BRIEF>
Below are some records. Return exactly the lines from the one containing "<div>-HSK Summer Language" through the one containing "nowrap; text-align: center;", both included, and only those.

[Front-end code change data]
= Beginning of Section =

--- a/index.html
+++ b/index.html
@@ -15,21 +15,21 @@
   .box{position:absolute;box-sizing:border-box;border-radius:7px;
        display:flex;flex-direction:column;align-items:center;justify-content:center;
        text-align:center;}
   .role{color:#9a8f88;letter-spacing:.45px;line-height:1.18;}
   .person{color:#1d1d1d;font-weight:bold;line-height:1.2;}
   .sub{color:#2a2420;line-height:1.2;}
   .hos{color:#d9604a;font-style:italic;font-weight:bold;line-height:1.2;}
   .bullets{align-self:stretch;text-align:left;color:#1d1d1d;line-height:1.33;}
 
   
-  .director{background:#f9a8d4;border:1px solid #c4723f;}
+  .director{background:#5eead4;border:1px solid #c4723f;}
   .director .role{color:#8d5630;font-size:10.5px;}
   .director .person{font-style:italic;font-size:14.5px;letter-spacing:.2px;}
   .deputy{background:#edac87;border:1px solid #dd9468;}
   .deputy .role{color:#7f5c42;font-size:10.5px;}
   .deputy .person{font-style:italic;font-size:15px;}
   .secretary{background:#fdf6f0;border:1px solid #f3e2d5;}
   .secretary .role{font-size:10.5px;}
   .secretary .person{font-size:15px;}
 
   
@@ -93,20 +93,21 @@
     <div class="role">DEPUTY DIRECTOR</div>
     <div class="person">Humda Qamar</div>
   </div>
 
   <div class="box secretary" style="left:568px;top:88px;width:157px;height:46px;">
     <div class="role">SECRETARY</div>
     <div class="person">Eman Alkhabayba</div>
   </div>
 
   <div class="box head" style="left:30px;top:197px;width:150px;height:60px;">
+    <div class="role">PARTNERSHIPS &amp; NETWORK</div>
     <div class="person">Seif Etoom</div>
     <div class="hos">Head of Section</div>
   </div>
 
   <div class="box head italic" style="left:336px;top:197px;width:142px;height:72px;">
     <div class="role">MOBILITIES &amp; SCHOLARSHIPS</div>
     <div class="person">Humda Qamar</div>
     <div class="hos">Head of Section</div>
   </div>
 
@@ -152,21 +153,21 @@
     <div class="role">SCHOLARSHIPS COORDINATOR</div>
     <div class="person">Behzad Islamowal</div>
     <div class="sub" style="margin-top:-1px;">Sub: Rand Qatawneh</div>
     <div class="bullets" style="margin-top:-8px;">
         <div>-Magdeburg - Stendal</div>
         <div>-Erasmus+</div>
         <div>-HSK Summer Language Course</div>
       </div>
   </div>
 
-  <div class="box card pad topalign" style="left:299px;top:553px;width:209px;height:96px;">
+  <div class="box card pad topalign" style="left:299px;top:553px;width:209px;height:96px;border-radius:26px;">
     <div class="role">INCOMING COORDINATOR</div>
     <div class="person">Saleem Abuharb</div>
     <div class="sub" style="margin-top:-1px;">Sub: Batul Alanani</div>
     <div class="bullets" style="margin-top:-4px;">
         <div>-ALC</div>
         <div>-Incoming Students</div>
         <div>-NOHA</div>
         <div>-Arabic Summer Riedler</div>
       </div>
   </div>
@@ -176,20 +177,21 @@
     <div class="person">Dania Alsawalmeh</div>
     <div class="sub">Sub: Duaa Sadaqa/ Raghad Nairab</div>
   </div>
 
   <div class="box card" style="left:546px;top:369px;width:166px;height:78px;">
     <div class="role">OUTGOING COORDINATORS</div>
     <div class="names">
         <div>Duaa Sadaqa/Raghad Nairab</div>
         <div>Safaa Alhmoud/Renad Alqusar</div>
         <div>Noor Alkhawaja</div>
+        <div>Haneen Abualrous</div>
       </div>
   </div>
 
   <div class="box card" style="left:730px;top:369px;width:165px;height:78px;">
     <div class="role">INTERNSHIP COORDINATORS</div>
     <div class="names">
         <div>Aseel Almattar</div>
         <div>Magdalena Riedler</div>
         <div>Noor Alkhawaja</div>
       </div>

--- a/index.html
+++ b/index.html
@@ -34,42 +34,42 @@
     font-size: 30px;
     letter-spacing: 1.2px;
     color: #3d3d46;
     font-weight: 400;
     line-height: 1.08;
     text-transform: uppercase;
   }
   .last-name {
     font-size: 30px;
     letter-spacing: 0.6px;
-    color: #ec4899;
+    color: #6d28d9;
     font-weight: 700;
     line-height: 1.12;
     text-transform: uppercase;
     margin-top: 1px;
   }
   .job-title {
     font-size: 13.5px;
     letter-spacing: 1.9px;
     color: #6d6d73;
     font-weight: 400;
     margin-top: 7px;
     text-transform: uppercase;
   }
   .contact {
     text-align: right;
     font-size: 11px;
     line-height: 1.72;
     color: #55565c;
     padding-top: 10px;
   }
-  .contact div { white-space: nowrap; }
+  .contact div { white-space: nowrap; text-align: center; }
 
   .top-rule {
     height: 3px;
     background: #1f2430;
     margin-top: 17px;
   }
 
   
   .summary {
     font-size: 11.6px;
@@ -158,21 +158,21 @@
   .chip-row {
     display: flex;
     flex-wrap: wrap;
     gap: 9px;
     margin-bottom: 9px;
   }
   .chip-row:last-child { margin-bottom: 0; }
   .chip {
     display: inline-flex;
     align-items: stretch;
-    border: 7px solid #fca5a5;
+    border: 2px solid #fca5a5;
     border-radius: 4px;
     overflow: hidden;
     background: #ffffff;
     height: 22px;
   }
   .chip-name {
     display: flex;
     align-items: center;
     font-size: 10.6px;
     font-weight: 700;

= End of Section =

RESULT FOR THIS EXERCISE>
         <div>-HSK Summer Language Course</div>
       </div>
   </div>
 
-  <div class="box card pad topalign" style="left:299px;top:553px;width:209px;height:96px;">
+  <div class="box card pad topalign" style="left:299px;top:553px;width:209px;height:96px;border-radius:26px;">
     <div class="role">INCOMING COORDINATOR</div>
     <div class="person">Saleem Abuharb</div>
     <div class="sub" style="margin-top:-1px;">Sub: Batul Alanani</div>
     <div class="bullets" style="margin-top:-4px;">
         <div>-ALC</div>
         <div>-Incoming Students</div>
         <div>-NOHA</div>
         <div>-Arabic Summer Riedler</div>
       </div>
   </div>
@@ -176,20 +177,21 @@
     <div class="person">Dania Alsawalmeh</div>
     <div class="sub">Sub: Duaa Sadaqa/ Raghad Nairab</div>
   </div>
 
   <div class="box card" style="left:546px;top:369px;width:166px;height:78px;">
     <div class="role">OUTGOING COORDINATORS</div>
     <div class="names">
         <div>Duaa Sadaqa/Raghad Nairab</div>
         <div>Safaa Alhmoud/Renad Alqusar</div>
         <div>Noor Alkhawaja</div>
+        <div>Haneen Abualrous</div>
       </div>
   </div>
 
   <div class="box card" style="left:730px;top:369px;width:165px;height:78px;">
     <div class="role">INTERNSHIP COORDINATORS</div>
     <div class="names">
         <div>Aseel Almattar</div>
         <div>Magdalena Riedler</div>
         <div>Noor Alkhawaja</div>
       </div>

--- a/index.html
+++ b/index.html
@@ -34,42 +34,42 @@
     font-size: 30px;
     letter-spacing: 1.2px;
     color: #3d3d46;
     font-weight: 400;
     line-height: 1.08;
     text-transform: uppercase;
   }
   .last-name {
     font-size: 30px;
     letter-spacing: 0.6px;
-    color: #ec4899;
+    color: #6d28d9;
     font-weight: 700;
     line-height: 1.12;
     text-transform: uppercase;
     margin-top: 1px;
   }
   .job-title {
     font-size: 13.5px;
     letter-spacing: 1.9px;
     color: #6d6d73;
     font-weight: 400;
     margin-top: 7px;
     text-transform: uppercase;
   }
   .contact {
     text-align: right;
     font-size: 11px;
     line-height: 1.72;
     color: #55565c;
     padding-top: 10px;
   }
-  .contact div { white-space: nowrap; }
+  .contact div { white-space: nowrap; text-align: center; }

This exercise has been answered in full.